WORK INSTRUCTION - Write out the listing from the line with "gap: 28px ->" to the line with "html: <div> <div></div>", both lines included, exactly and nothing beyond. Leave pictures out.

PROVIDED ENTRIES -

BEGIN

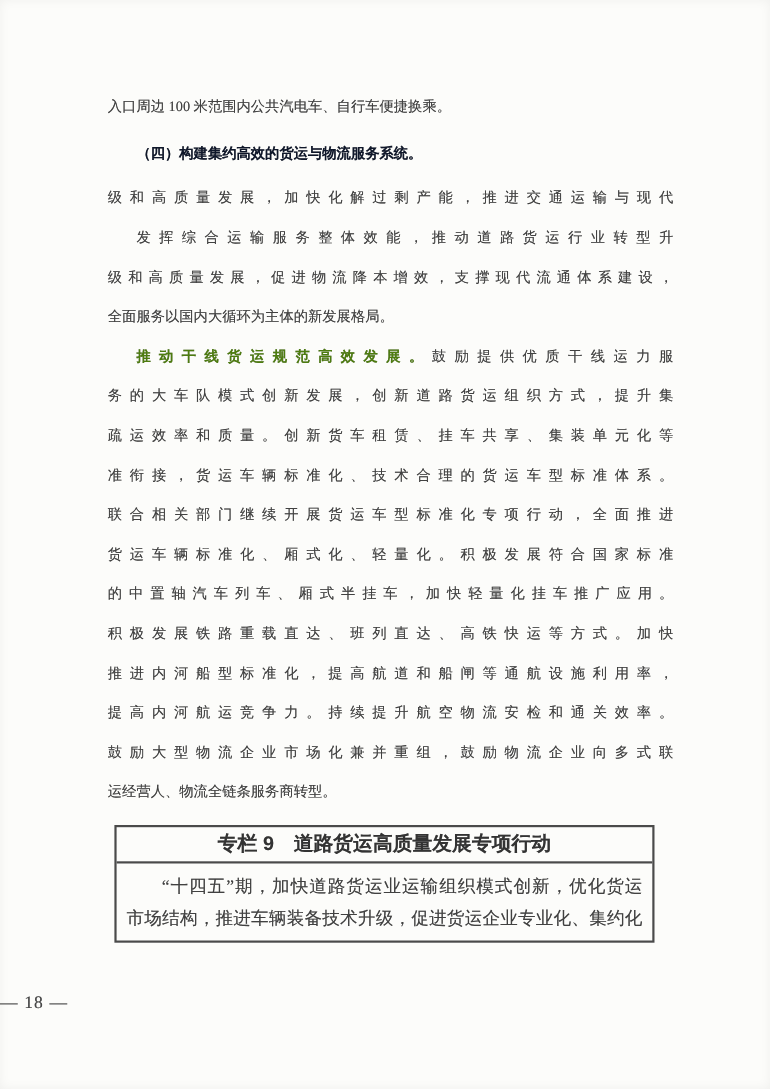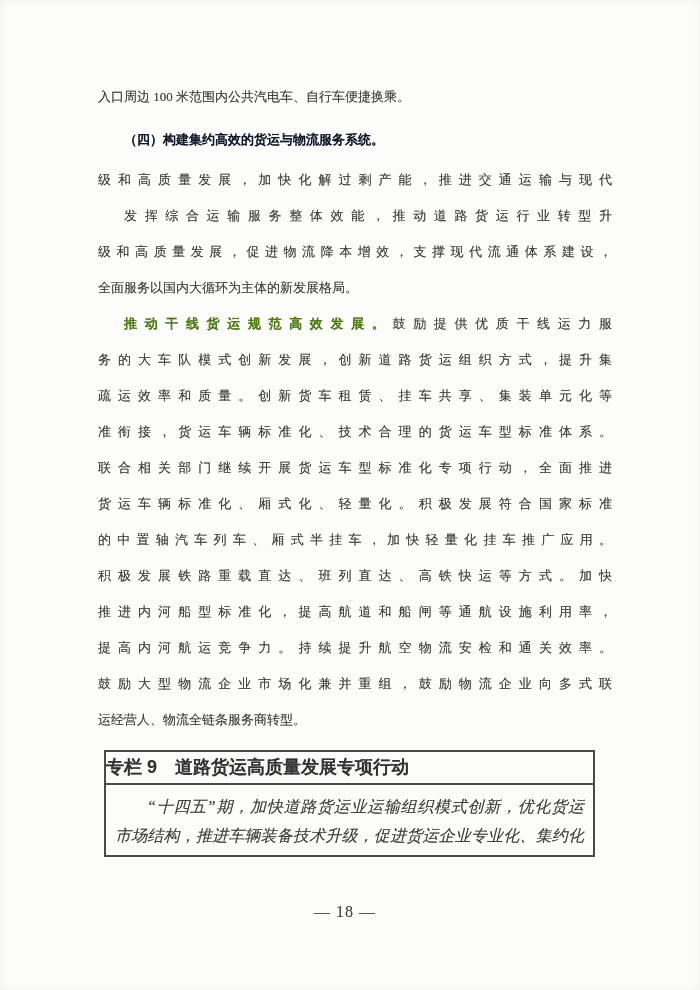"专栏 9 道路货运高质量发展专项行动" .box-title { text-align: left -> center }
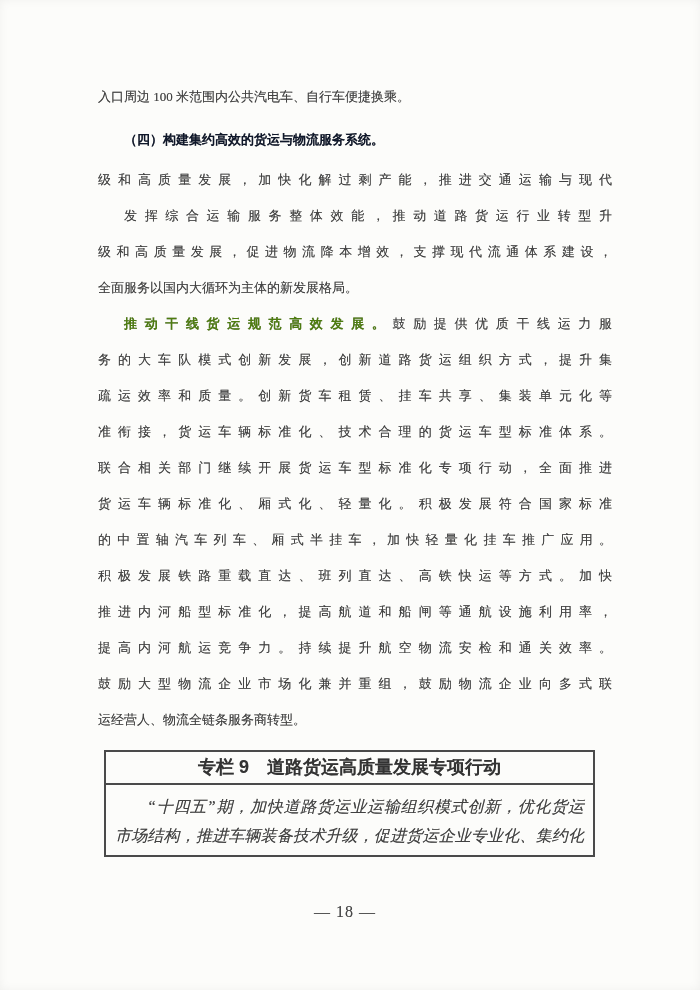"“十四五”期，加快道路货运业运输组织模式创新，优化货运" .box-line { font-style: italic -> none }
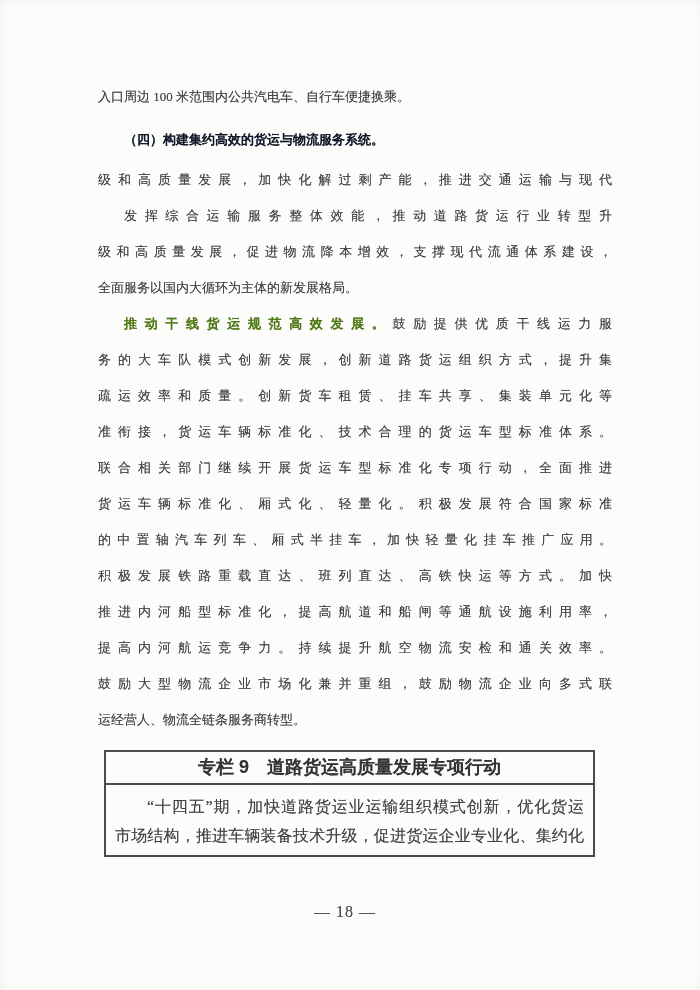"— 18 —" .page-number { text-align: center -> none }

END
BEGIN

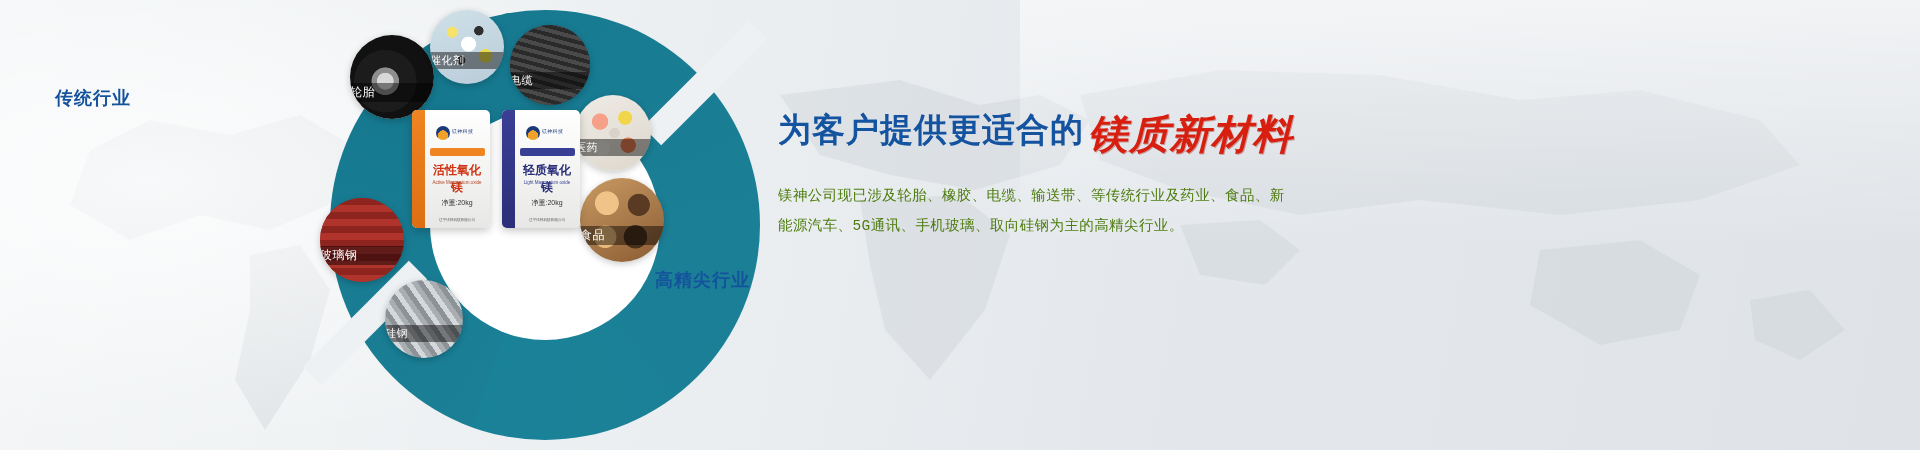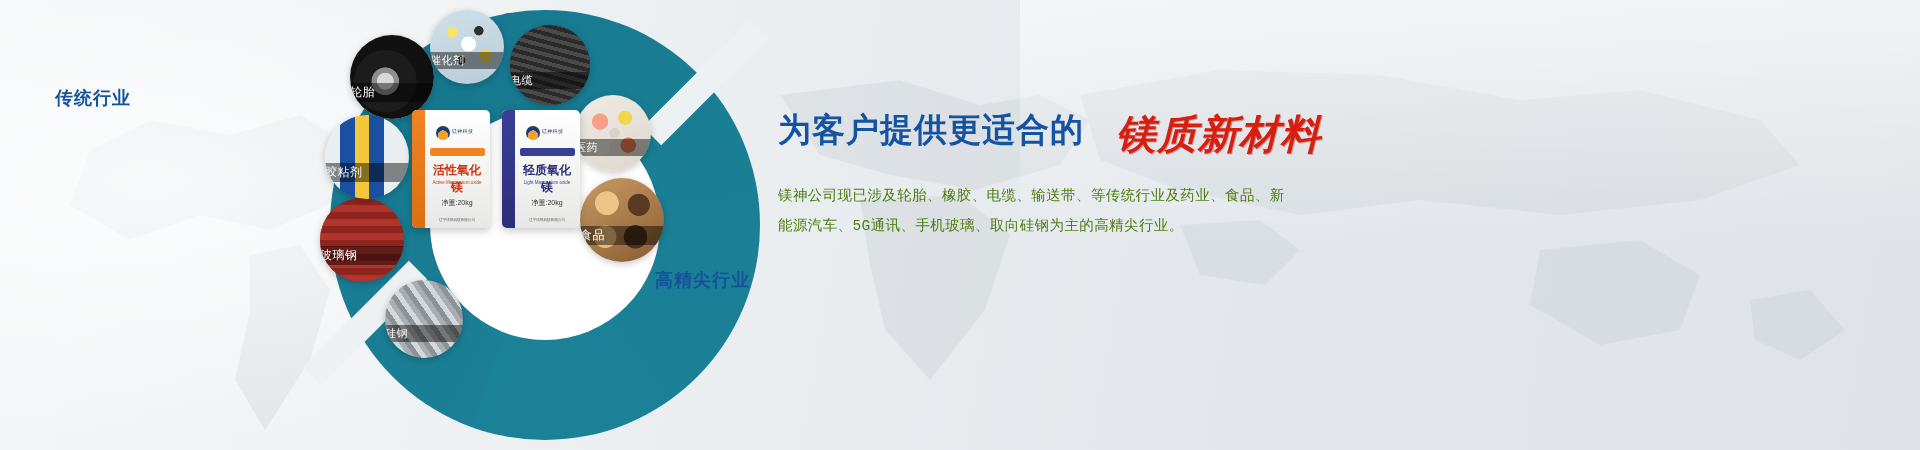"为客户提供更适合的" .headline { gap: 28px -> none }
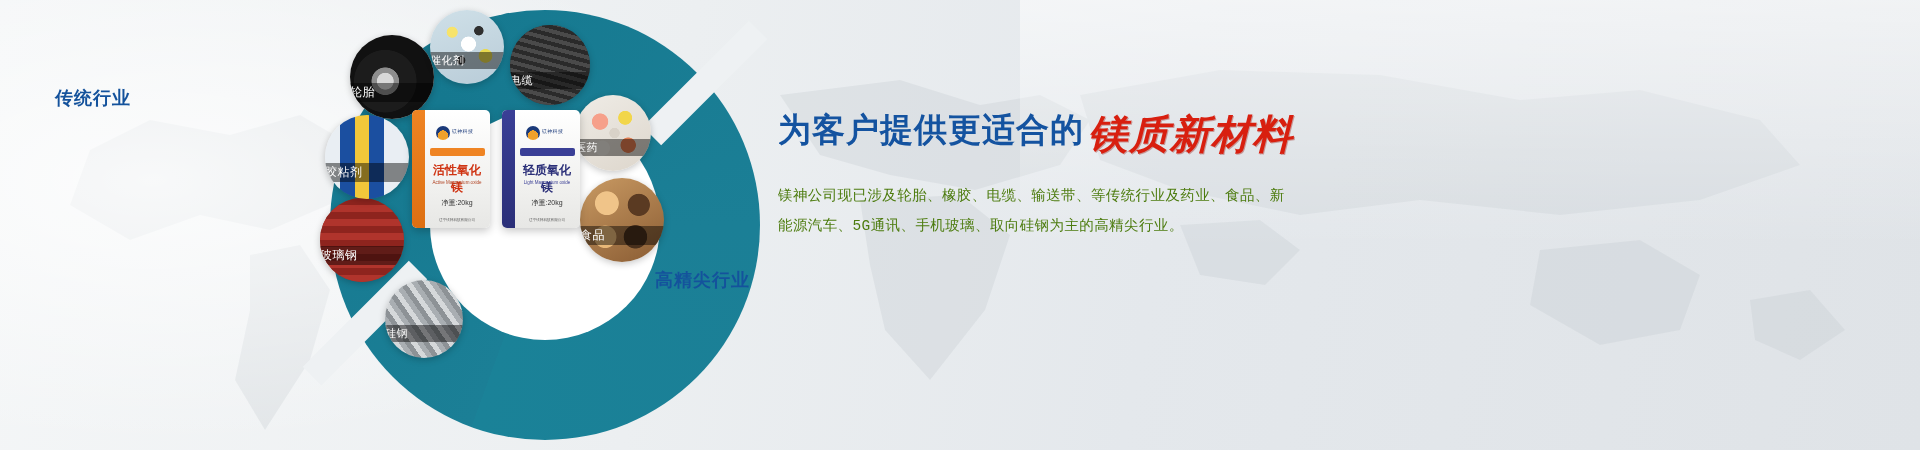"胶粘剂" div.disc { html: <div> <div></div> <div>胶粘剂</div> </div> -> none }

END

OUTPUT -
"为客户提供更适合的" .headline { gap: 28px -> none }
"胶粘剂" div.disc { html: <div> <div></div> <div>胶粘剂</div> </div> -> none }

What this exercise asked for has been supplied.